Produce a faithful copy of the data, one that leaves out the pictures.
___ Task data
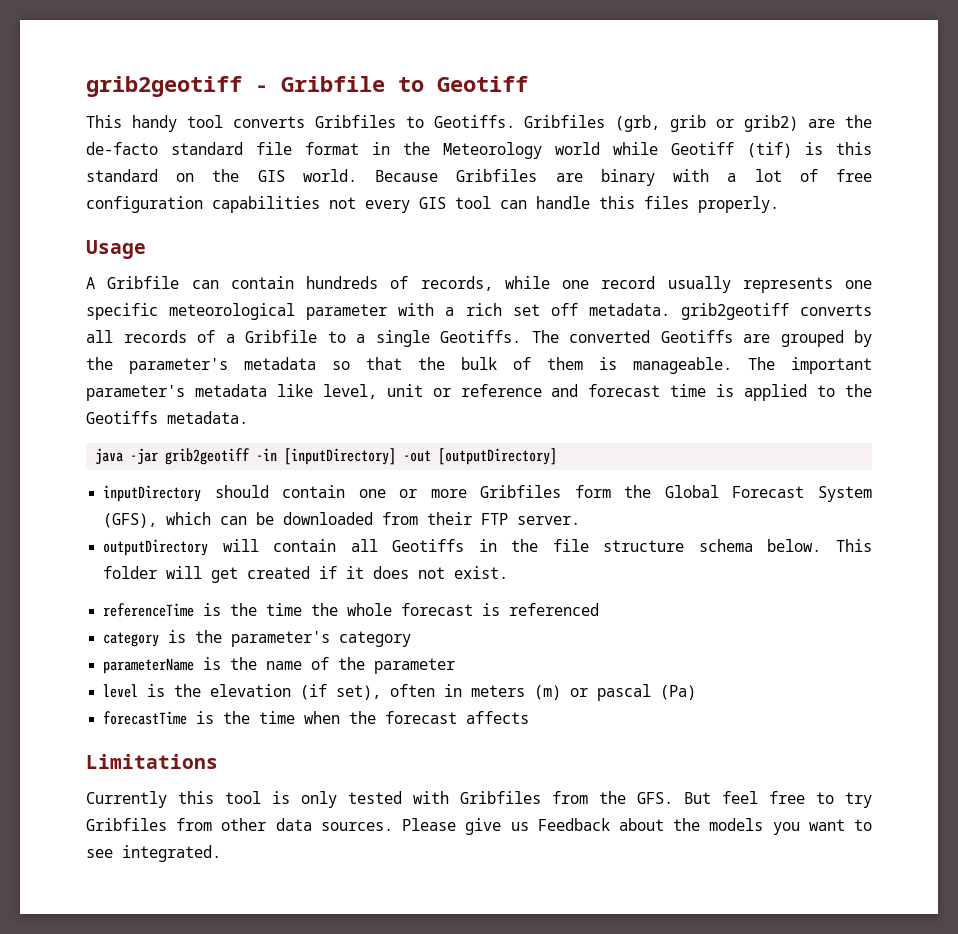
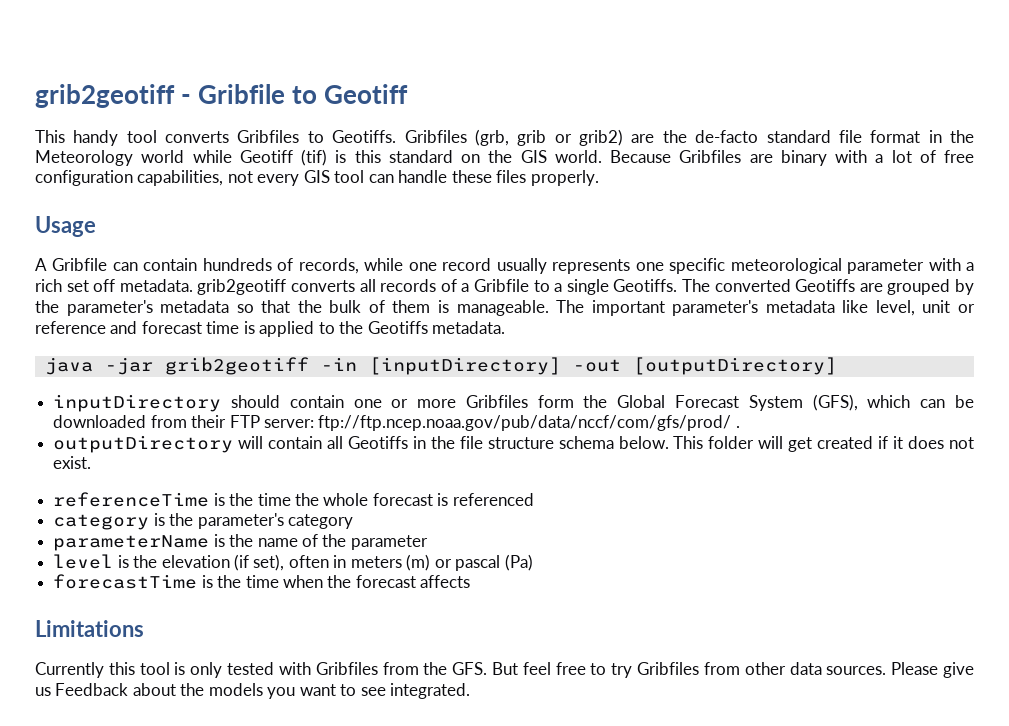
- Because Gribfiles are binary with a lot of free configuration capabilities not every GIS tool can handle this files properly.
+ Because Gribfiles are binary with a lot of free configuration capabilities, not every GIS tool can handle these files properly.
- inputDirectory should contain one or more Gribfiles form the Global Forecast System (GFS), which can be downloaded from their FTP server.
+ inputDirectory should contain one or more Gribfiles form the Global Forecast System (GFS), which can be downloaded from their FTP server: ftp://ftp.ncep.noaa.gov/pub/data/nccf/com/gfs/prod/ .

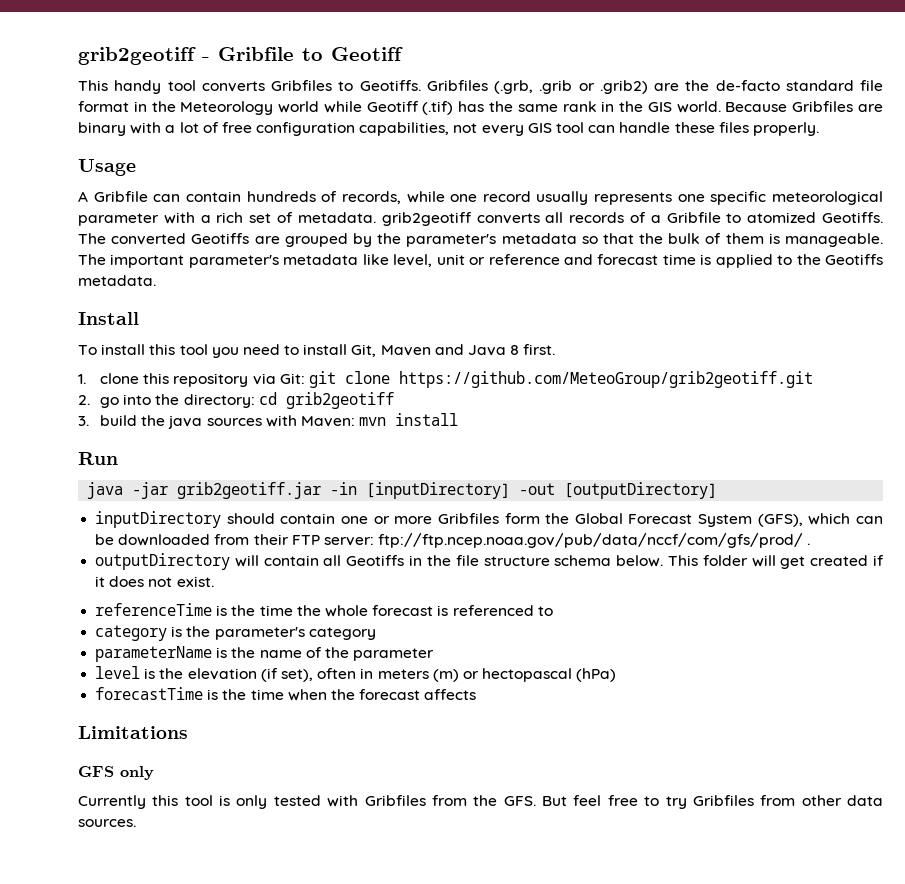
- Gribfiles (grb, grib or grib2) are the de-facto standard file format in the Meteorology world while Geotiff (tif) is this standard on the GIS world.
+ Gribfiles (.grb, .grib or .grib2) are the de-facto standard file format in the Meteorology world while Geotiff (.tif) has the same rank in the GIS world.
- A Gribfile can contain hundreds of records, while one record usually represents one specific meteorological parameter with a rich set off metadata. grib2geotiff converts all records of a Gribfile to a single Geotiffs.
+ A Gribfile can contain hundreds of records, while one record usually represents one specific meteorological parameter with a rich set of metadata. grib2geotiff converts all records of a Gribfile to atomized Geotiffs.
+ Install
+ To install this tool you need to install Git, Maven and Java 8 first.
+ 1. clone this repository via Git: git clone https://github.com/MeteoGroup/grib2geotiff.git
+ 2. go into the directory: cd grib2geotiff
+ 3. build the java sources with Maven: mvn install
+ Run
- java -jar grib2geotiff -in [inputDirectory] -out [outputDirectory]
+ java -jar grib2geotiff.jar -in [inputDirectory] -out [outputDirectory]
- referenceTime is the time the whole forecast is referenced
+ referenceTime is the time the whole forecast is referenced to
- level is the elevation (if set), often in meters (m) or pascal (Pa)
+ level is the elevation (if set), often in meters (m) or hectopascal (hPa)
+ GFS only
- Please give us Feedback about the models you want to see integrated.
______
▸ Response for this exercise
- Because Gribfiles are binary with a lot of free configuration capabilities not every GIS tool can handle this files properly.
+ Because Gribfiles are binary with a lot of free configuration capabilities, not every GIS tool can handle these files properly.
- inputDirectory should contain one or more Gribfiles form the Global Forecast System (GFS), which can be downloaded from their FTP server.
+ inputDirectory should contain one or more Gribfiles form the Global Forecast System (GFS), which can be downloaded from their FTP server: ftp://ftp.ncep.noaa.gov/pub/data/nccf/com/gfs/prod/ .

- Gribfiles (grb, grib or grib2) are the de-facto standard file format in the Meteorology world while Geotiff (tif) is this standard on the GIS world.
+ Gribfiles (.grb, .grib or .grib2) are the de-facto standard file format in the Meteorology world while Geotiff (.tif) has the same rank in the GIS world.
- A Gribfile can contain hundreds of records, while one record usually represents one specific meteorological parameter with a rich set off metadata. grib2geotiff converts all records of a Gribfile to a single Geotiffs.
+ A Gribfile can contain hundreds of records, while one record usually represents one specific meteorological parameter with a rich set of metadata. grib2geotiff converts all records of a Gribfile to atomized Geotiffs.
+ Install
+ To install this tool you need to install Git, Maven and Java 8 first.
+ 1. clone this repository via Git: git clone https://github.com/MeteoGroup/grib2geotiff.git
+ 2. go into the directory: cd grib2geotiff
+ 3. build the java sources with Maven: mvn install
+ Run
- java -jar grib2geotiff -in [inputDirectory] -out [outputDirectory]
+ java -jar grib2geotiff.jar -in [inputDirectory] -out [outputDirectory]
- referenceTime is the time the whole forecast is referenced
+ referenceTime is the time the whole forecast is referenced to
- level is the elevation (if set), often in meters (m) or pascal (Pa)
+ level is the elevation (if set), often in meters (m) or hectopascal (hPa)
+ GFS only
- Please give us Feedback about the models you want to see integrated.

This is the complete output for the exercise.